Data shown:
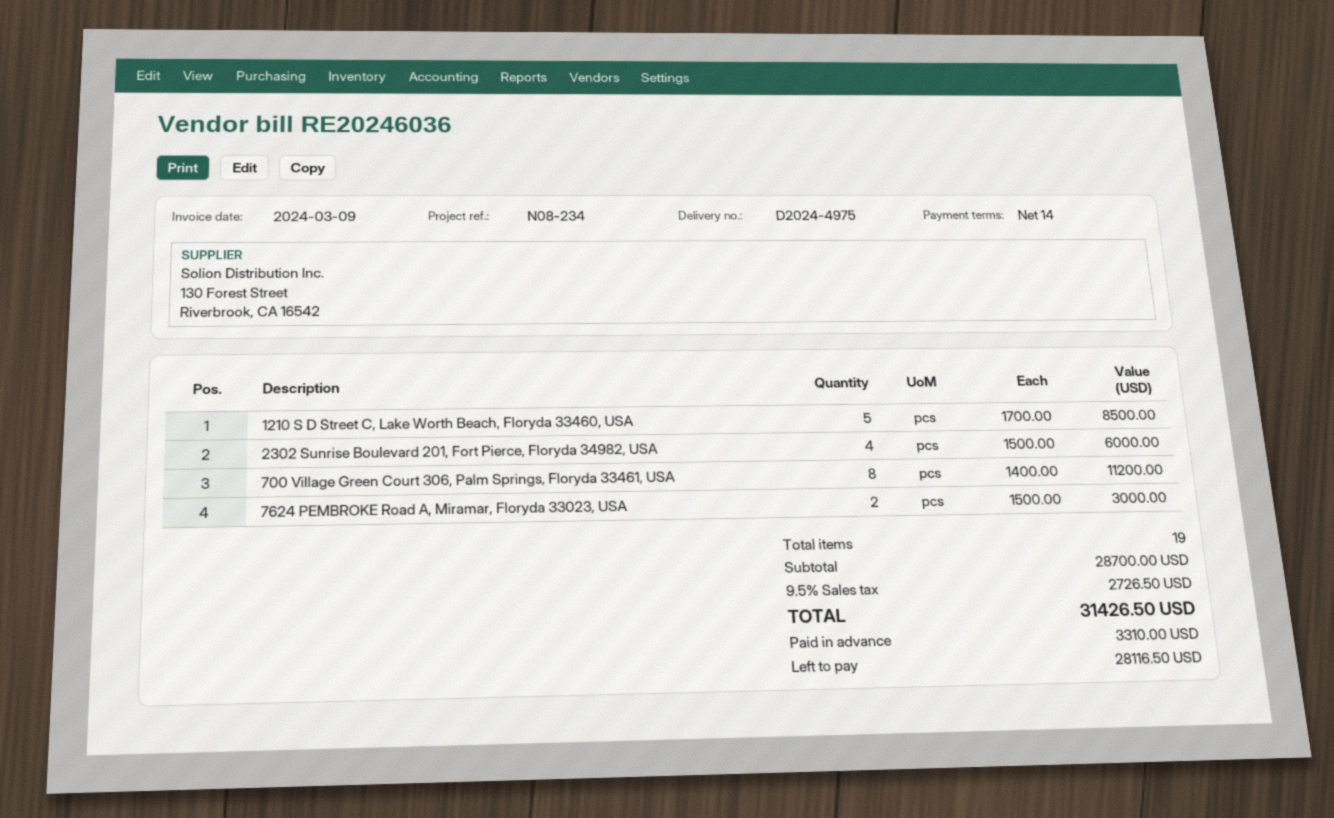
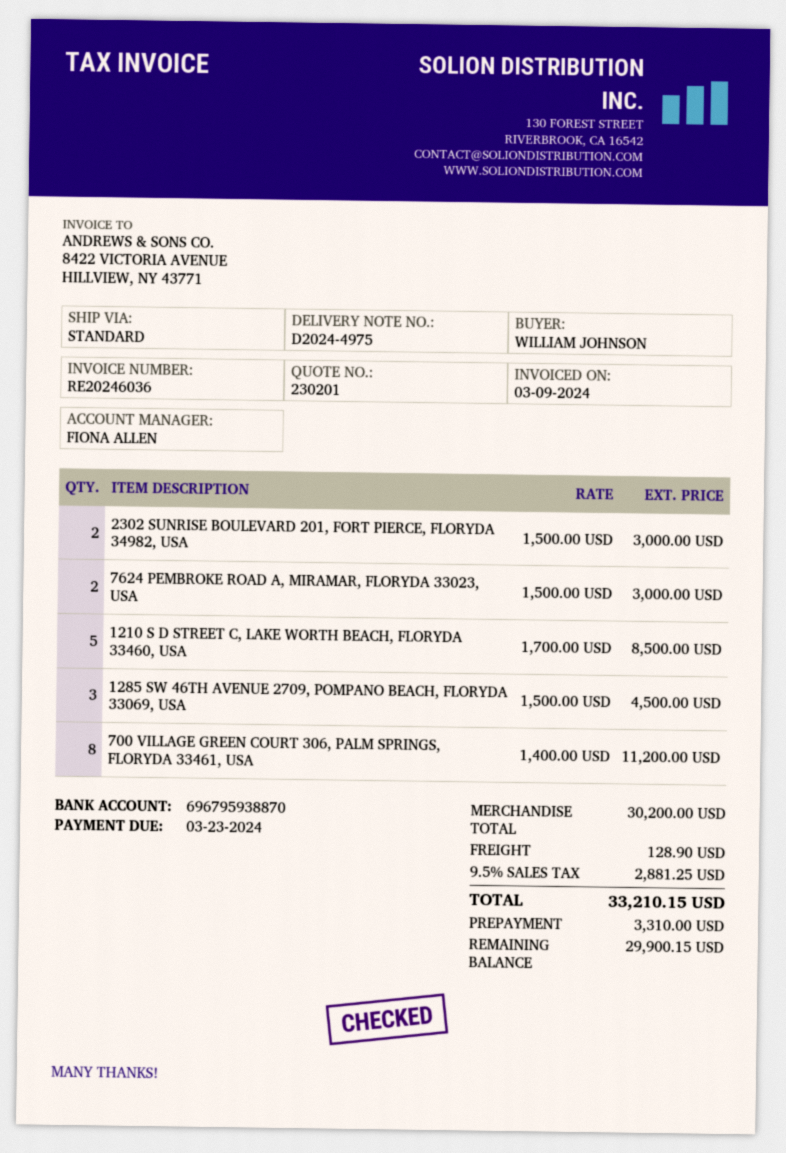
2302 Sunrise Boulevard 201, Fort Pierce, Floryda 34982, USA: 4 x 1500.00 = 6000.00 -> 2 x 1500.00 = 3000.00
1285 SW 46TH AVENUE 2709, POMPANO BEACH, FLORYDA 33069, USA: none -> 3 x 1500.00 = 4500.00
subtotal: 28700.00 -> 30200.00
shipping: none -> 128.90
tax: 9.5% = 2726.50 -> 9.5% = 2881.25
total: 31426.50 -> 33210.15
balance: 28116.50 -> 29900.15

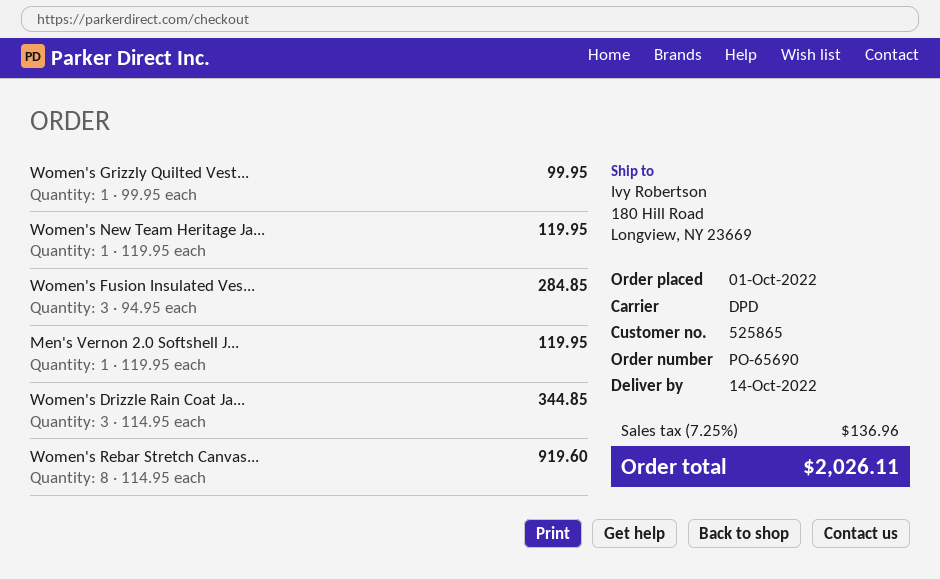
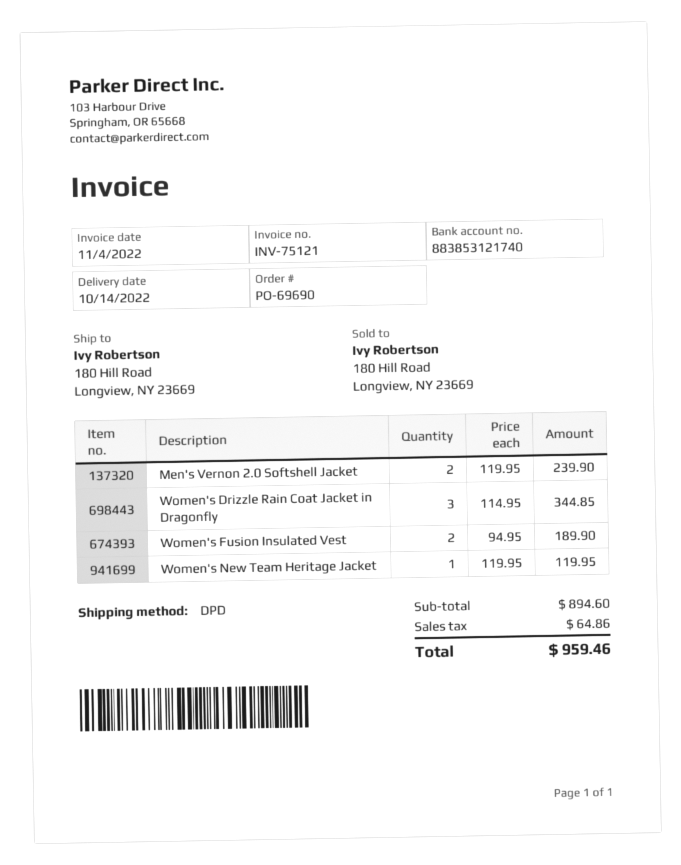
order number: PO-65690 -> PO-69690
Women's Grizzly Quilted Vest...: 1 x 99.95 = 99.95 -> none
Women's Fusion Insulated Ves...: 3 x 94.95 = 284.85 -> 2 x 94.95 = 189.90
Men's Vernon 2.0 Softshell J...: 1 x 119.95 = 119.95 -> 2 x 119.95 = 239.90
Women's Rebar Stretch Canvas...: 8 x 114.95 = 919.60 -> none
tax: 136.96 -> 64.86
total: 2026.11 -> 959.46

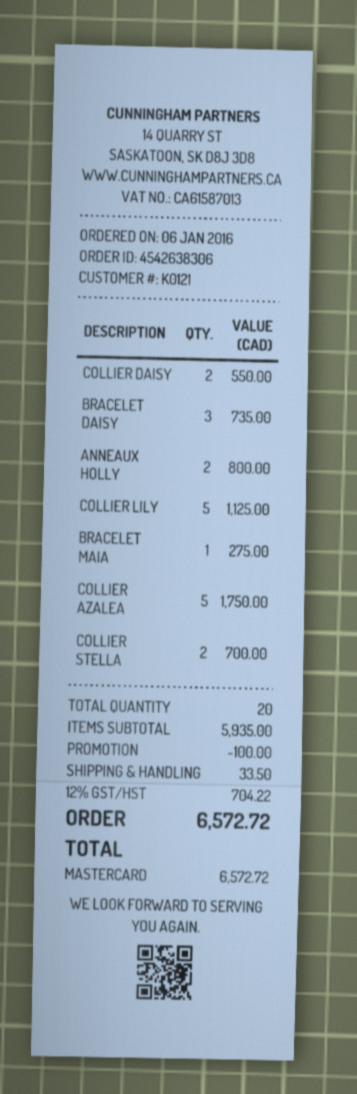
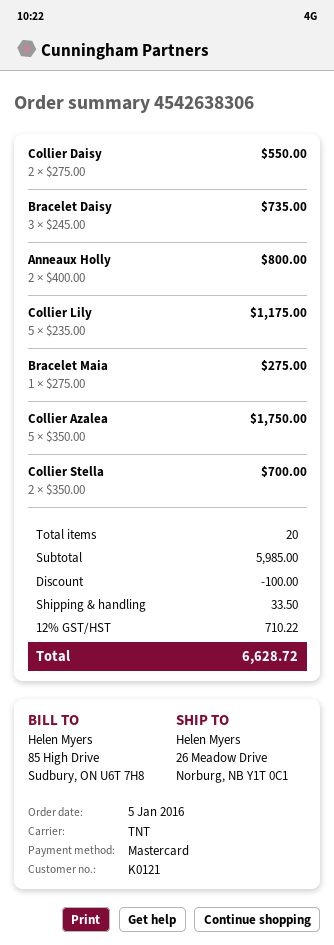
order date: 2016-01-06 -> 2016-01-05
COLLIER LILY: 5 for 1125.00 -> 5 for 1175.00
subtotal: 5935.00 -> 5985.00
tax: 12% = 704.22 -> 12% = 710.22
total: 6572.72 -> 6628.72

Requirement:
In the records above, find the line containing "balance: 28116.50 -> 29900.15", then write out exactly that line and every later one through the last, omitting pictures.

Result below:
balance: 28116.50 -> 29900.15

order number: PO-65690 -> PO-69690
Women's Grizzly Quilted Vest...: 1 x 99.95 = 99.95 -> none
Women's Fusion Insulated Ves...: 3 x 94.95 = 284.85 -> 2 x 94.95 = 189.90
Men's Vernon 2.0 Softshell J...: 1 x 119.95 = 119.95 -> 2 x 119.95 = 239.90
Women's Rebar Stretch Canvas...: 8 x 114.95 = 919.60 -> none
tax: 136.96 -> 64.86
total: 2026.11 -> 959.46

order date: 2016-01-06 -> 2016-01-05
COLLIER LILY: 5 for 1125.00 -> 5 for 1175.00
subtotal: 5935.00 -> 5985.00
tax: 12% = 704.22 -> 12% = 710.22
total: 6572.72 -> 6628.72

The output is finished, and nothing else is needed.